◆ EXERCISE PROMPT
The lines from the top of the material below through the line containing "display:inline-block; width:10px; height:6px;" are to be printed exactly, with pictures omitted.
BEGIN DATASET RECORDS
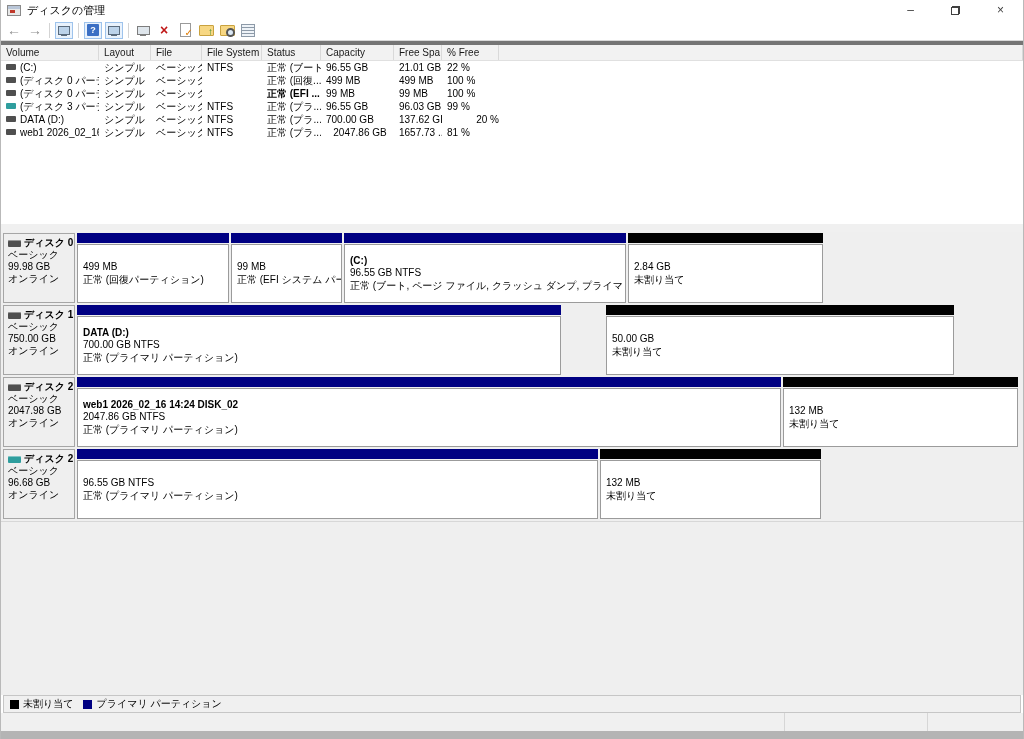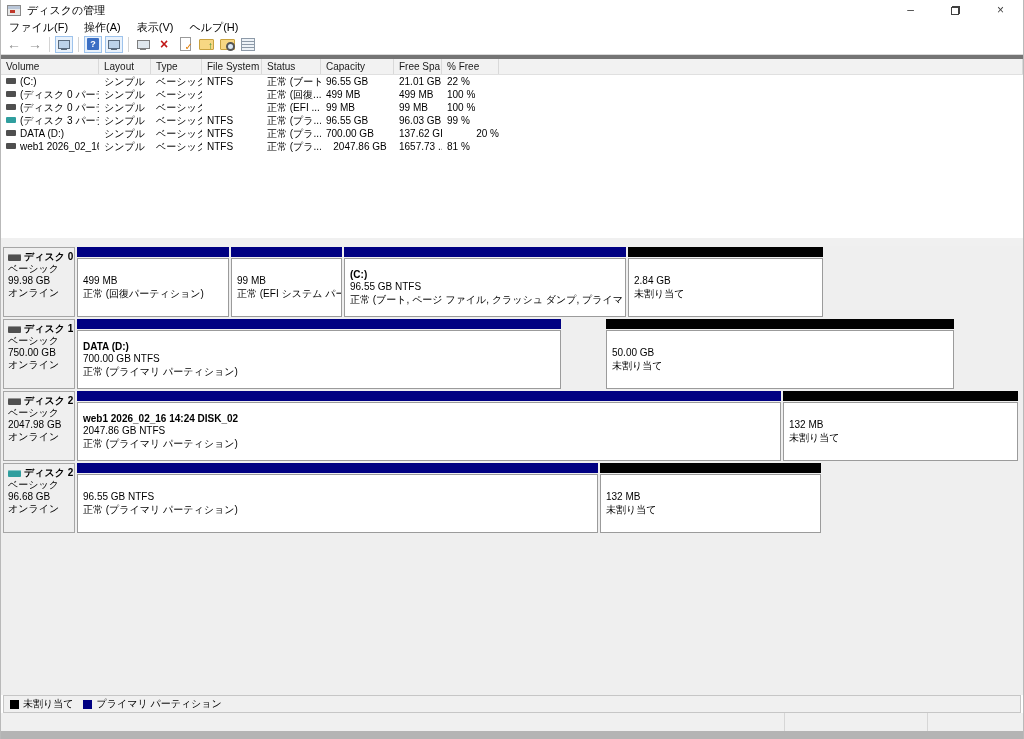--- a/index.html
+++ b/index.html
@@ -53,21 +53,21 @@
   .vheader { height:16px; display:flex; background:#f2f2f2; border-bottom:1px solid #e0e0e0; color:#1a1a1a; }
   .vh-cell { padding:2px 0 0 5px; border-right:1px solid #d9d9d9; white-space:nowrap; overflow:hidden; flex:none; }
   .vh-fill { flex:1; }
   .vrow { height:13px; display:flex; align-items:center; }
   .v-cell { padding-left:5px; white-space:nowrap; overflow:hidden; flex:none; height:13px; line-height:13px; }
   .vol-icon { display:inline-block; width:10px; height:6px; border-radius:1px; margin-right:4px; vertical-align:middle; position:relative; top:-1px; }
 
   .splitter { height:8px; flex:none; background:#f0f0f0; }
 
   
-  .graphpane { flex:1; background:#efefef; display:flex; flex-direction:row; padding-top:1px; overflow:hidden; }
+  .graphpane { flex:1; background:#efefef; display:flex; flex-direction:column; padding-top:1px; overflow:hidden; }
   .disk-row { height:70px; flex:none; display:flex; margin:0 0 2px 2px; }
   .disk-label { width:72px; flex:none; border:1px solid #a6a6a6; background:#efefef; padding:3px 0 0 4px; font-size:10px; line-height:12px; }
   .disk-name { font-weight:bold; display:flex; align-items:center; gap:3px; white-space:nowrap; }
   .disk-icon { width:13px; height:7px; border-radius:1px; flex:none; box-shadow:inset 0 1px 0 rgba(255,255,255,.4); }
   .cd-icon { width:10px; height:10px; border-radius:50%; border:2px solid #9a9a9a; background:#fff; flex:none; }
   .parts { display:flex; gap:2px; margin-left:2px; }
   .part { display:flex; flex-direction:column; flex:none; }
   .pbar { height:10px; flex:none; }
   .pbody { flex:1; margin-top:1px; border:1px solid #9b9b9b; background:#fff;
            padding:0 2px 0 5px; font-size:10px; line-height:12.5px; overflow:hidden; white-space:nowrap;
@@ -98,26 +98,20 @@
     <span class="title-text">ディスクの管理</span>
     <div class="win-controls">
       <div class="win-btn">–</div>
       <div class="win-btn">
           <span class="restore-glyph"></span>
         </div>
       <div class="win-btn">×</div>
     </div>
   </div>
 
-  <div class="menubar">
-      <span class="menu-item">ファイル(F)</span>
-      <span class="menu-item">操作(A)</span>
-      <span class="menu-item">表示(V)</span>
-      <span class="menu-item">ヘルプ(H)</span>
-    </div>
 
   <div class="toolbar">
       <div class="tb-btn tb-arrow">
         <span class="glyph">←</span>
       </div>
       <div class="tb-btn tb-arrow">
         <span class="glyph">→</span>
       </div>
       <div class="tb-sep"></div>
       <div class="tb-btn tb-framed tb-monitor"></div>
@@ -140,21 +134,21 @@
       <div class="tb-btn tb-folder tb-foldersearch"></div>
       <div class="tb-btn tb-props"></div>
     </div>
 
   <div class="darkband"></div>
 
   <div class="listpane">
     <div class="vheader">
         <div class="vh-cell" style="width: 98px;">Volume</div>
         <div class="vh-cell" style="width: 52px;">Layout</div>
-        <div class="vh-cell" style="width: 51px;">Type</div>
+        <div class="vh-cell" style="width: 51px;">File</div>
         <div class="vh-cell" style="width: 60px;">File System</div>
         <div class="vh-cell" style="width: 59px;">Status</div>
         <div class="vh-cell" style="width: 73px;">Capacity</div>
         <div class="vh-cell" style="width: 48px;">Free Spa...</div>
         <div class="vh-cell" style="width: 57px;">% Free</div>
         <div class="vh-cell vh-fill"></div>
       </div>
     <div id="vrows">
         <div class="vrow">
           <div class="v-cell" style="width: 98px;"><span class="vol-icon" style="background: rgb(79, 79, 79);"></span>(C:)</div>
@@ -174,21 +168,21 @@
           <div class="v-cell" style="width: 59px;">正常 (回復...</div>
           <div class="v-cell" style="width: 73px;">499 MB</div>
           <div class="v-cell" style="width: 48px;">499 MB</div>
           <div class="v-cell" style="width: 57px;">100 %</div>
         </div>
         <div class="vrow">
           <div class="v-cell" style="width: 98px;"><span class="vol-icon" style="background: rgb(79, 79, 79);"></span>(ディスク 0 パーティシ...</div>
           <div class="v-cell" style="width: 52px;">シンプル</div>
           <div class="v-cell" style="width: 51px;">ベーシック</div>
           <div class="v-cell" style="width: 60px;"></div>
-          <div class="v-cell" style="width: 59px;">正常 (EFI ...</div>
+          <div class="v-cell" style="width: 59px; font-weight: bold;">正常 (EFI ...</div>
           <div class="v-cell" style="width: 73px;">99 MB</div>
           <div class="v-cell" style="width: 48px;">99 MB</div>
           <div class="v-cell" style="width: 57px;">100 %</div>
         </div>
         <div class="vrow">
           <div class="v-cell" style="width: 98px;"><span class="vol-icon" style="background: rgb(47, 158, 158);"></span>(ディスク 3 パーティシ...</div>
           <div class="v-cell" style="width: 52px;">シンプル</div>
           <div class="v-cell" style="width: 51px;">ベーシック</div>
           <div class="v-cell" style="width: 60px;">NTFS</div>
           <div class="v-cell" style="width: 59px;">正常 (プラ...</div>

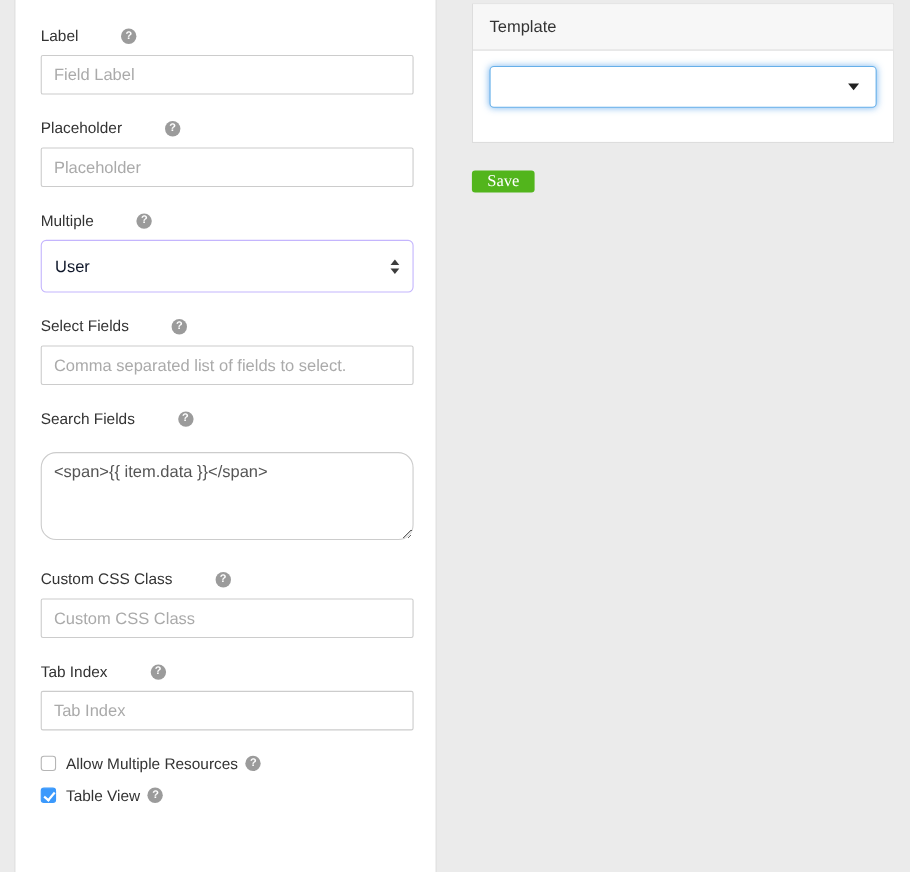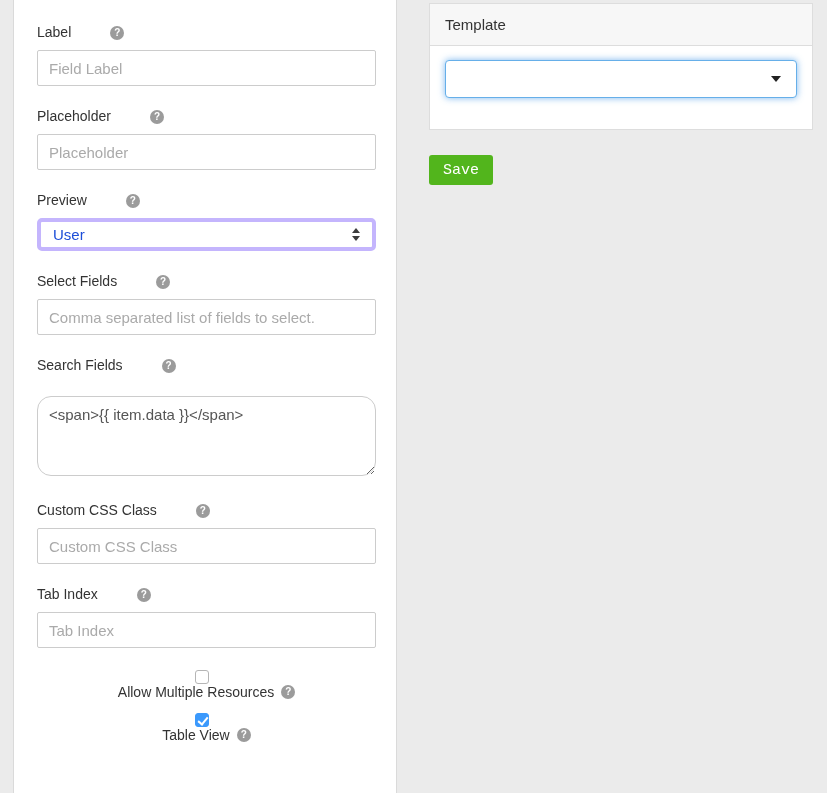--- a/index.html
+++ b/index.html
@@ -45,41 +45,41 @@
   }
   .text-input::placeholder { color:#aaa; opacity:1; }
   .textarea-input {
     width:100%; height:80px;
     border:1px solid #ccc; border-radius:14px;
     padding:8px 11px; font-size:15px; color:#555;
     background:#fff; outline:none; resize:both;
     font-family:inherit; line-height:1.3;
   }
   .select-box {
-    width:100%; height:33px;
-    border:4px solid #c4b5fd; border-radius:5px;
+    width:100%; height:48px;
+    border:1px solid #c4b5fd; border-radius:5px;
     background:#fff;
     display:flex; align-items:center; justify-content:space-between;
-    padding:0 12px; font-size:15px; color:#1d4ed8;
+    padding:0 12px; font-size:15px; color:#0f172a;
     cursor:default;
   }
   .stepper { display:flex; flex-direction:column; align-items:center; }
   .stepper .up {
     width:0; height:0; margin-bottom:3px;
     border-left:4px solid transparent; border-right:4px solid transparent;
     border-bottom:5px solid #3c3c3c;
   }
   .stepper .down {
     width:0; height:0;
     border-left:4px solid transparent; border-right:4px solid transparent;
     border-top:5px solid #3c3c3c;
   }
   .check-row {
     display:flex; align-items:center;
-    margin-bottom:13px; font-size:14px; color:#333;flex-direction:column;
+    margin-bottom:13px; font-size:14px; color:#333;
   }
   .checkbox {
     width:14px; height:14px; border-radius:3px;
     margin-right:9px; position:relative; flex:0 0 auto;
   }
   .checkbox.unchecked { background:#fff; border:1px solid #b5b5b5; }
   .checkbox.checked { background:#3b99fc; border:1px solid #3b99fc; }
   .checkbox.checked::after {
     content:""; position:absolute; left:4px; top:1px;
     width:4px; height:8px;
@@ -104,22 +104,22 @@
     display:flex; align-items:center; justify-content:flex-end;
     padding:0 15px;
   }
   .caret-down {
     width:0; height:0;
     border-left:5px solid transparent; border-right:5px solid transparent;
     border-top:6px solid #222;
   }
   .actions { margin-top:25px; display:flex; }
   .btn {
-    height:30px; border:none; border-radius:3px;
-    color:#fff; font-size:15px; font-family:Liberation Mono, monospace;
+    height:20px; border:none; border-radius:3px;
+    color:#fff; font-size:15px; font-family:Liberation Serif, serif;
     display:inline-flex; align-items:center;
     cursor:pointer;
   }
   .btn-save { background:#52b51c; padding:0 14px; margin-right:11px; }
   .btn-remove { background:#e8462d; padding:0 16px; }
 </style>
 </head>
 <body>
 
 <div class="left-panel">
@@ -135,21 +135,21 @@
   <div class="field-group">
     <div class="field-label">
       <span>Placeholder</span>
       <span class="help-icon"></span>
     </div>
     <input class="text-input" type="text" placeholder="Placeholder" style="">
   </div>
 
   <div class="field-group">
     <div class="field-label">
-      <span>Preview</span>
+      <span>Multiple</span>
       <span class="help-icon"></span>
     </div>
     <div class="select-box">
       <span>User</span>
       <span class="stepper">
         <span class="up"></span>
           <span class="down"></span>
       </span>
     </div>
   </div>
END DATASET RECORDS
◆ EXERCISE SOLUTION
--- a/index.html
+++ b/index.html
@@ -53,21 +53,21 @@
   .vheader { height:16px; display:flex; background:#f2f2f2; border-bottom:1px solid #e0e0e0; color:#1a1a1a; }
   .vh-cell { padding:2px 0 0 5px; border-right:1px solid #d9d9d9; white-space:nowrap; overflow:hidden; flex:none; }
   .vh-fill { flex:1; }
   .vrow { height:13px; display:flex; align-items:center; }
   .v-cell { padding-left:5px; white-space:nowrap; overflow:hidden; flex:none; height:13px; line-height:13px; }
   .vol-icon { display:inline-block; width:10px; height:6px; border-radius:1px; margin-right:4px; vertical-align:middle; position:relative; top:-1px; }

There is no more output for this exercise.